Hurricane Fani that ravaged Puri, Cuttack Bhubaneswar and other places has not only exposed Odisha Government’s inability to countenance the frequent cyclones, it also shows that there is no long-term planning.
Despite the tropical storms visiting Odisha regularly damaging precious electrical infrastructure, the government hasn’t been serious enough to build a cyclone resilient supply –line ,while Andhra Pradesh has superbly done it.
Cyclone-prone Andhra Pradesh became the first state in India to provide electricity through underground cable system. The idea behind massive changeover from the conventional pole system to underground cabling was to eliminate power supply failures due to cyclones and flash floods.
When Cyclone Hudhud devastated the entire power supply network leaving the Discoms and AP Transco bleeding with heavy losses, chief minister Chandrababu Naidu directed AP Transco and AP Genco officials to plan for underground cabling across the coastal districts of Srikakulam,Vizianagaram,Vishakhapatnam ,East Godavari and West Godavari. After a series of meetings with international banks, AP Transco managed to rope in the three banks to fund the project.
Some 48,000 poles were replaced in one month to provide electricity supply to over 28.8 lakh consumers in the three north coastal Andhra districts – a rare achievement by any state government. In tandem, AP Transco utilized the funds to modernize the transmission and distribution system to improve service to the power consumers.

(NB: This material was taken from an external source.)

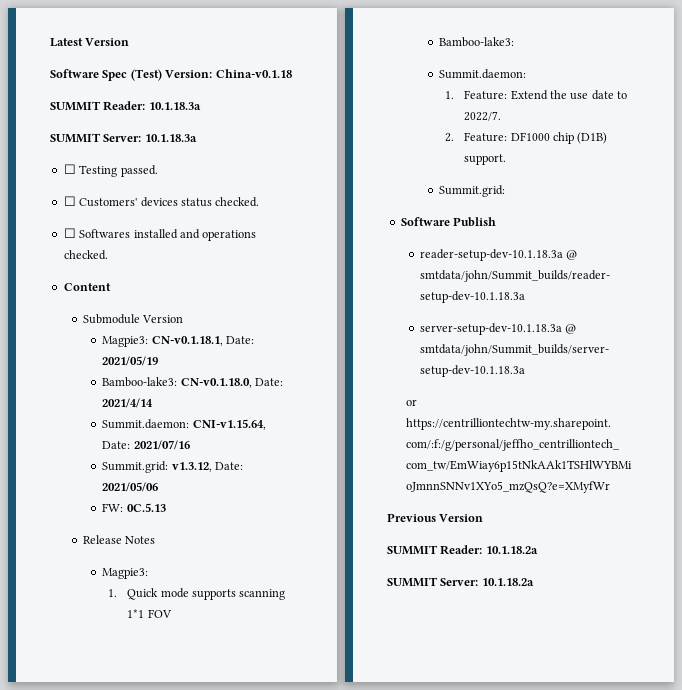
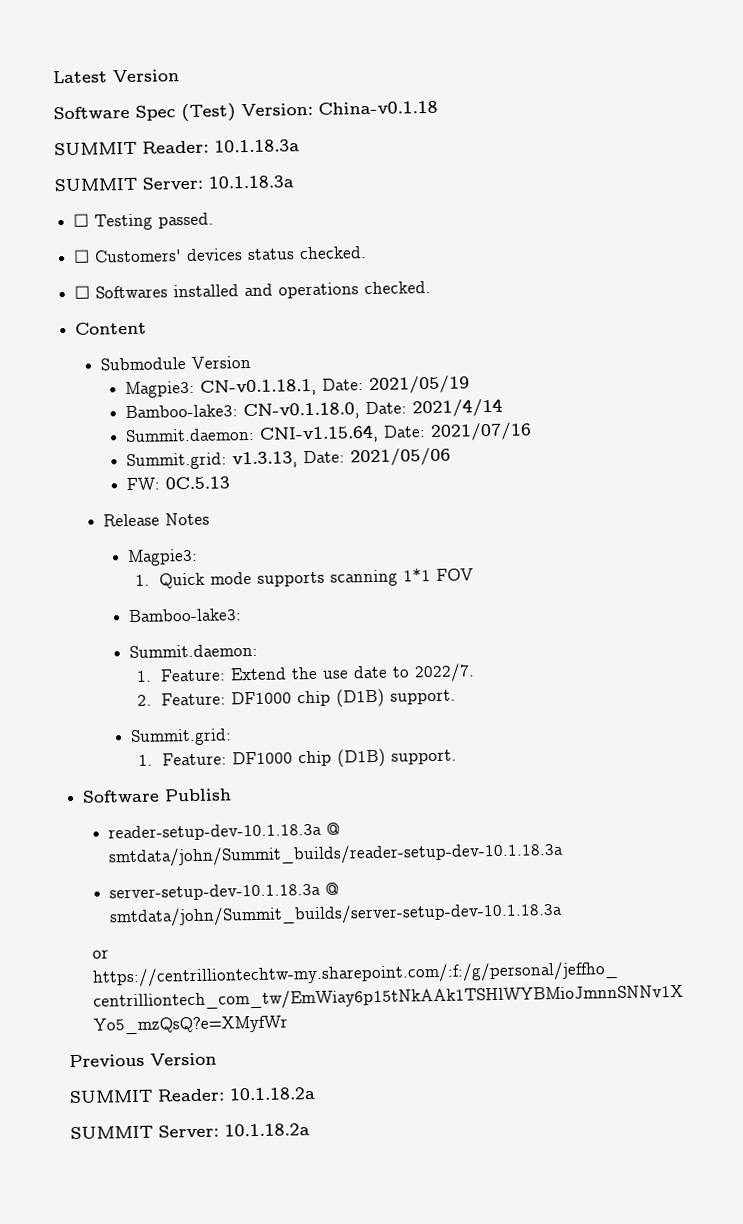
- Summit.grid: v1.3.12, Date: 2021/05/06
+ Summit.grid: v1.3.13, Date: 2021/05/06
+ 1. Feature: DF1000 chip (D1B) support.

Not only Andhra Pradesh, all major cities of Saurashtra and Kutch region and three important pilgrim places in Gujarat have also gone for underground electricity cables. The state-run power distribution company Paschim Gujarat Vij Company Ltd (PGVCL), which supplies power to Saurashtra and Kutch region has converted 480km of overhead high tension power cables into an underground cable network.
Major cities covered under this project include Rajkot, Jamnagar, Junagadh, Bhavnagar, Porbandar and Bhuj in Kutch. Key pilgrim towns like Palitana in Bhavnagar, Dwarka and Somnath have also been covered under the project.
Not that the Odisha government didn’t make an effort in this regard. The problem was that the underground cable work got mired in controversy. To provide uninterrupted, reliable and stable power supply to consumers and public services in the geographical areas of Bhubaneswar, Cuttack and Puri the State Capital Region Improvement in Power System (SCRIPS) scheme was taken up. But, as with every other project, the much- glorified underground cabling system has remained unfinished even after five years of initiation.
According to Project Manager – SCRIPS Nihar Pradhan, more than 80 per cent of the project work has been completed. Once finished, the SCRIPS scheme will replace the existing radial connectivity in electrical network with ring connectivity to ensure uninterrupted power flow. Besides, power supply to household consumers in the City would be made on smart grid mode through supervisory control and data acquisition (SCADA) technology.
The underground cable project was conceptualized after cyclone Phailin struck the southern districts causing large-scale devastation to power infrastructure. The scheme got to a start in 2015-16 with a five-year timeline. The entire project was to be completed at a cost of 1,500 crore.An amount 350 crore was allocated in the first phase with a cut-off date of two years.
The underground cable project was originally planned to be executed in two phases with the overhead 33 KV and 11 KV power lines being laid underground in 350 km area in Bhubaneswar.
But the scheme experienced several changes after the Smart City project was implemented. The first phase project was scheduled to complete before August 2018, but got delayed due to Wold Cup Hockey followed by Elections. Also, several smart grids are yet to be taken up within the city.
The biggest advantage of underground power cabling is that the people would avail uninterrupted power even during natural disasters like cyclone and storms. Says former Executive Director at Gopalpur Ports Limited and former President Engineering at Pipavav port Prosono Panigrahy, ‘Paradip Port Authorities have installed underground cables. This was the lesson they have learnt after the 1999 cyclone. The outcome is that water supply and electric supply are not disrupted so long as supply to the grid is available. Government of Odisha should learn from Paradip Port.’
Converting the power line to underground network not only reduces the power outage and ensures uninterrupted and consistent power supply without fluctuations. It also reduces the chances of power disruption during monsoon.
In what seems to be a case of too little and too late, electric poles aren’t going to be a thing of the past anytime sooner, thanks to Odisha government’s flawed priorities and myopic visualization.
Fani which trounced 10,000 electric poles in Bhubaneswar could have been evaded had the Naveen Patnaik government taken the underground cable work with all seriousness, just as the Chandrababu Naidu government did.
If it was the worst nightmare for the government and the CESU that supplies electricity to Bhubaneswar and its suburbs, the five lakh consumers too had a horrific experience. The cry for electricity and the screeches and yells after the landfall have brought to fore the importance of underground electricity cabling.
But, nobody is sure when the underground cabling in the capital city will be completed. Although the project was re-scheduled to complete by June 2019, it appears way- off after Cyclone Fani. In what seems to be a case of too little and too late, electric poles aren’t going to be a thing of the past anytime sooner, thanks to Odisha government’s flawed priorities and myopic visualization.